Background: Positron emission tomography (PET) has been investigated for its ability to reconstruct proton-induced positron activity distributions in proton therapy. This technique holds potential for range verification in clinical practice. Recently, deep learning-based dose estimation from positron activity distributions shows promise for in vivo proton dose monitoring and guided proton therapy.

Purpose: This study evaluates the effectiveness of three classical neural network models, recurrent neural network (RNN), U-Net, and Transformer, for proton dose estimating. It also investigates the characteristics of these models, providing valuable insights for selecting the appropriate model in clinical practice.

Methods: Proton dose calculations for spot beams were simulated using Geant4. Computed tomography (CT) images from four head cases were utilized, with three for training neural networks and the remaining one for testing. The neural networks were trained with one-dimensional (1D) positron activity distributions as inputs and generated 1D dose distributions as outputs. The impact of the number of training samples on the networks was examined, and their dose prediction performance in both homogeneous brain and heterogeneous nasopharynx sites was evaluated. Additionally, the effect of positron activity distribution uncertainty on dose prediction performance was investigated. To quantitatively evaluate the models, mean relative error (MRE) and absolute range error (ARE) were used as evaluation metrics.

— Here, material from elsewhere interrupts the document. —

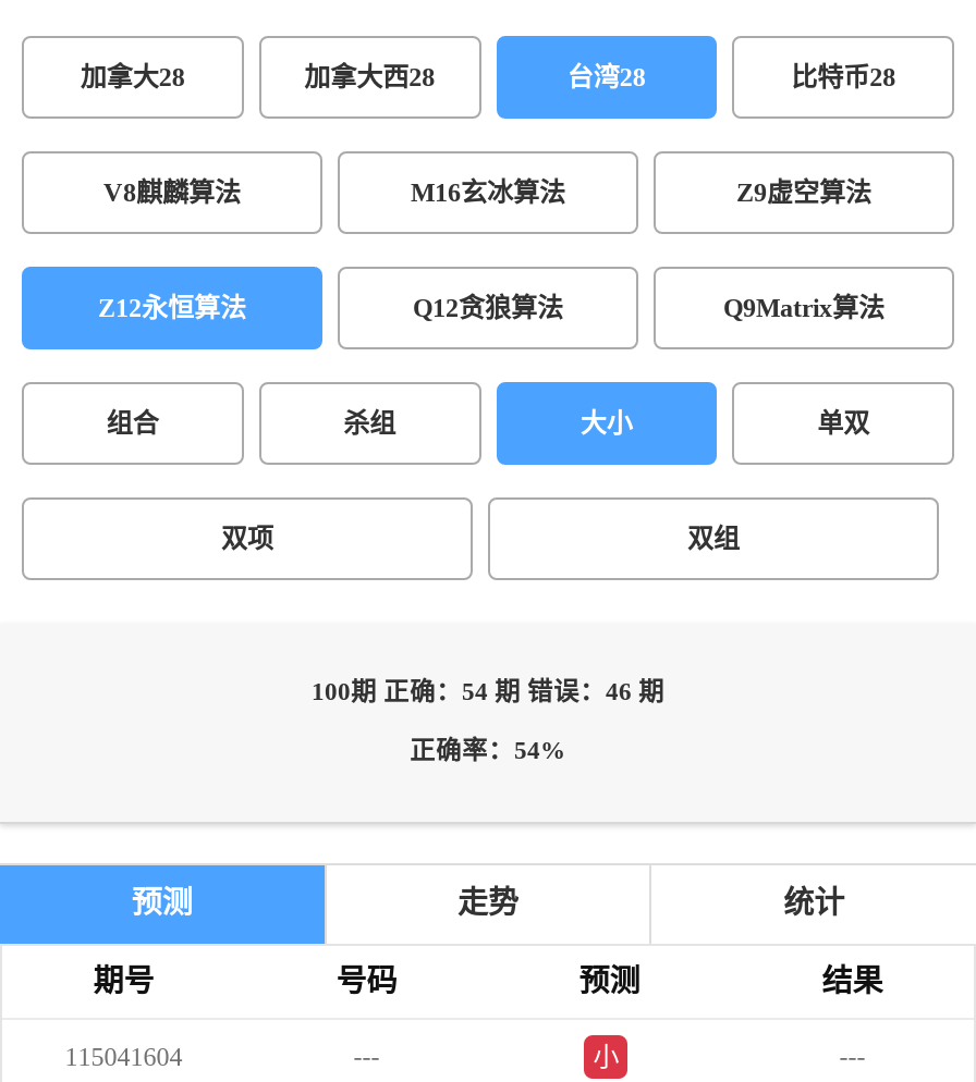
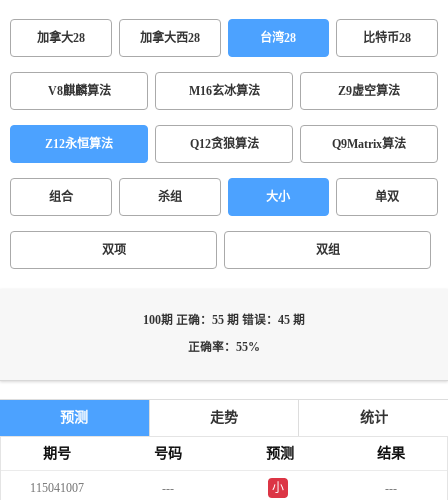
[312,678,664,706] 100期 正确：54 期 错误：46 期 -> [143,314,305,327] 100期 正确：55 期 错误：45 期
[410,737,566,765] 正确率：54% -> [188,341,260,354] 正确率：55%
[65,1042,183,1072] 115041604 -> [30,481,84,495] 115041007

Results: The U-Net exhibited a notable advantage in range verification with a smaller number of training samples, achieving approximately 75% of AREs below 0.5 mm using only 500 training samples. The networks performed better in the homogeneous brain site compared to the heterogeneous nasopharyngeal site. In the homogeneous brain site, all networks exhibited small AREs, with approximately 90% of the AREs below 0.5 mm. The Transformer exhibited the best overall dose distribution prediction, with approximately 92% of MREs below 3%. In the heterogeneous nasopharyngeal site, all networks demonstrated acceptable AREs, with approximately 88% of AREs below 3 mm. The Transformer maintained the best overall dose distribution prediction, with approximately 85% of MREs below 5%. The performance of all three networks in dose prediction declined as the uncertainty of positron activity distribution increased, and the Transformer consistently outperformed the other networks in all cases.

Conclusions: Both the U-Net and the Transformer have certain advantages in the proton dose estimation task. The U-Net proves well suited for range verification with a small training sample size, while the Transformer outperforms others at dose-guided proton therapy.